EXERCISE BRIEF: If a line in the data below contains the word "Serie", copy it out.

DATA FOR ANALYSIS:

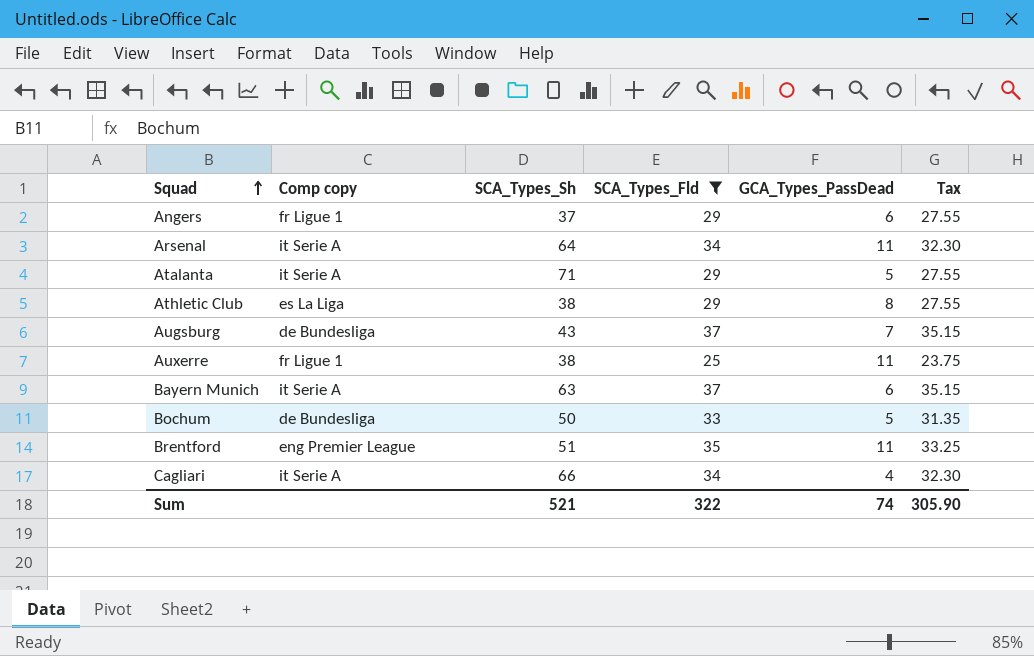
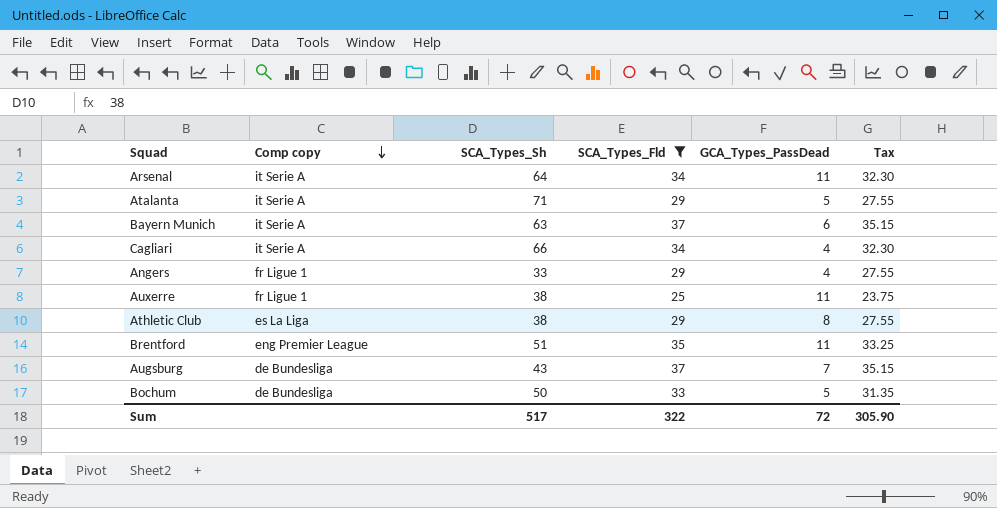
row order: Squad ascending -> Comp copy descending
Angers | SCA_Types_Sh: 37 -> 33
Angers | GCA_Types_PassDead: 6 -> 4
Sum | SCA_Types_Sh: 521 -> 517
Sum | GCA_Types_PassDead: 74 -> 72

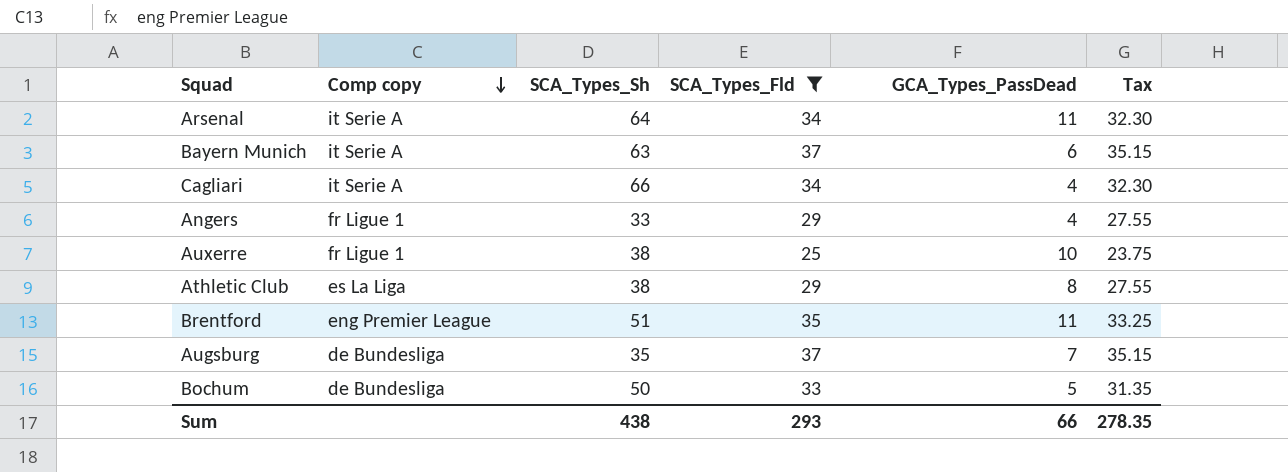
row Atalanta: it Serie A | 71 | 29 | 5 | 27.55 -> none
Auxerre | GCA_Types_PassDead: 11 -> 10
Augsburg | SCA_Types_Sh: 43 -> 35
Sum | SCA_Types_Sh: 517 -> 438
Sum | SCA_Types_Fld: 322 -> 293
Sum | GCA_Types_PassDead: 72 -> 66
Sum | Tax: 305.90 -> 278.35

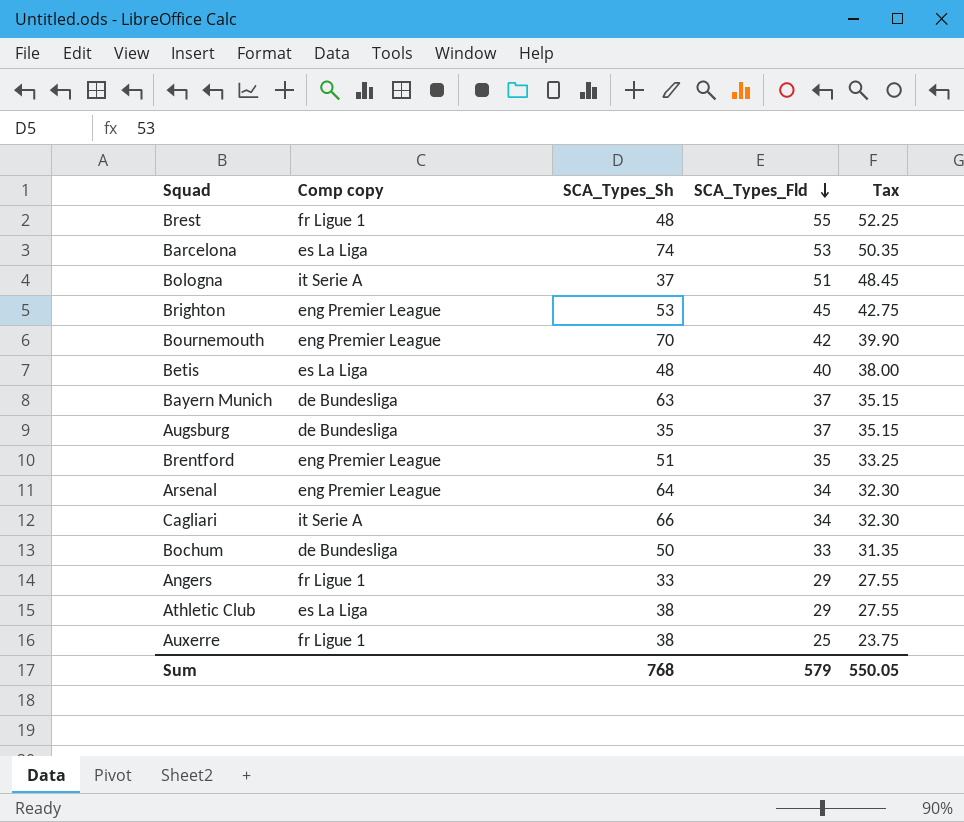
filter: SCA_Types_Fld <= 37 -> none
row order: Comp copy descending -> SCA_Types_Fld descending
column GCA_Types_PassDead | position: 5 -> none
Bayern Munich | Comp copy: it Serie A -> de Bundesliga
Arsenal | Comp copy: it Serie A -> eng Premier League
Sum | SCA_Types_Sh: 438 -> 768
Sum | SCA_Types_Fld: 293 -> 579
Sum | Tax: 278.35 -> 550.05

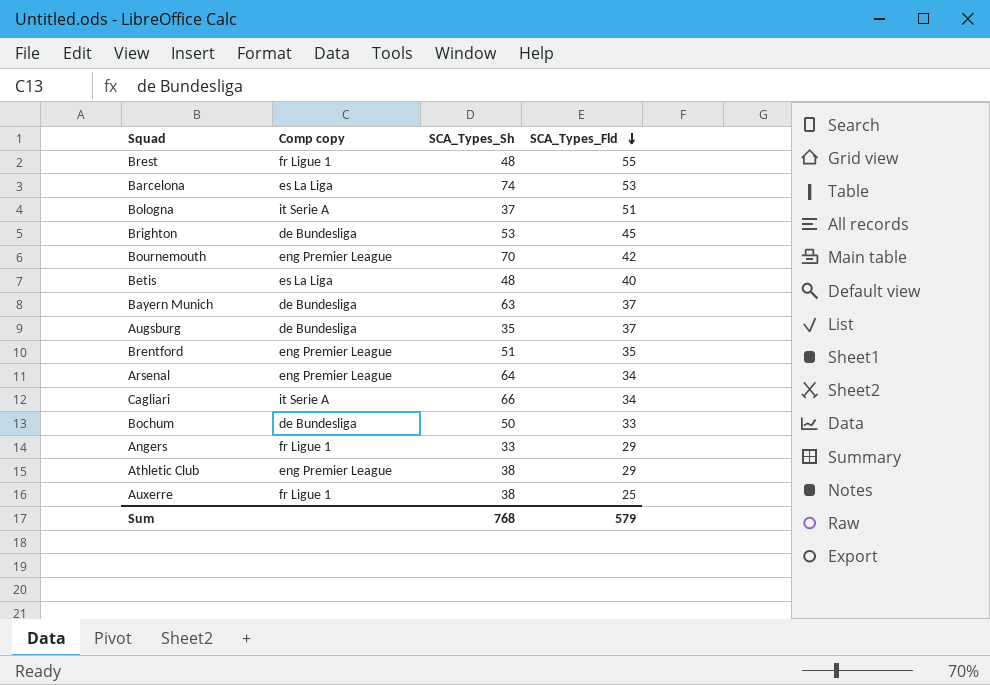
column Tax | formula: [SCA_Types_Fld] * 0.95 -> none
Brighton | Comp copy: eng Premier League -> de Bundesliga
Athletic Club | Comp copy: es La Liga -> eng Premier League

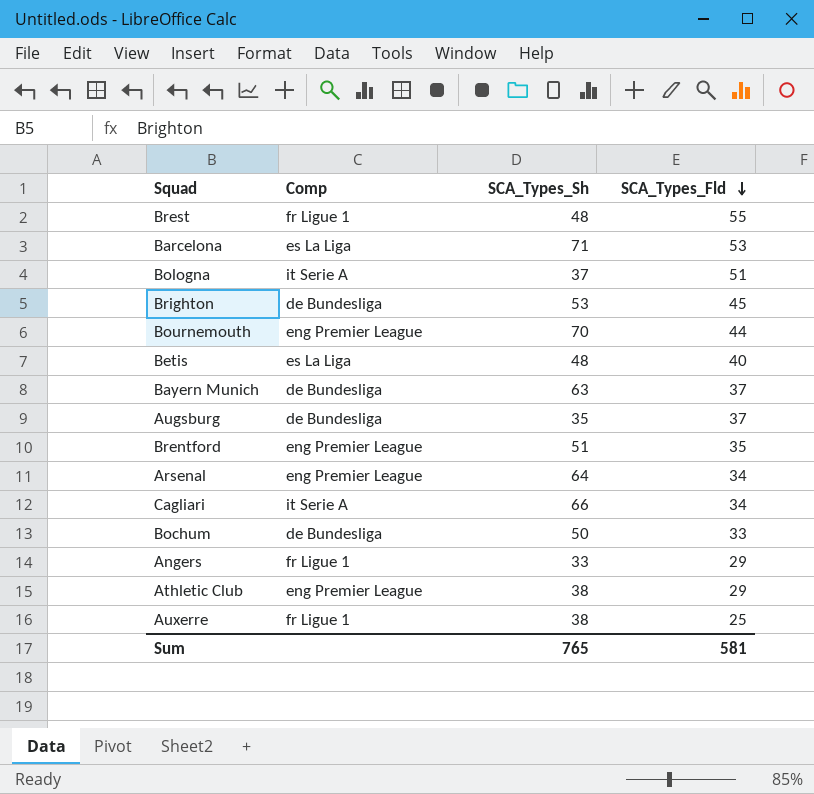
column name: Comp copy -> Comp
Barcelona | SCA_Types_Sh: 74 -> 71
Bournemouth | SCA_Types_Fld: 42 -> 44
Sum | SCA_Types_Sh: 768 -> 765
Sum | SCA_Types_Fld: 579 -> 581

REPLY:
row Atalanta: it Serie A | 71 | 29 | 5 | 27.55 -> none
Bayern Munich | Comp copy: it Serie A -> de Bundesliga
Arsenal | Comp copy: it Serie A -> eng Premier League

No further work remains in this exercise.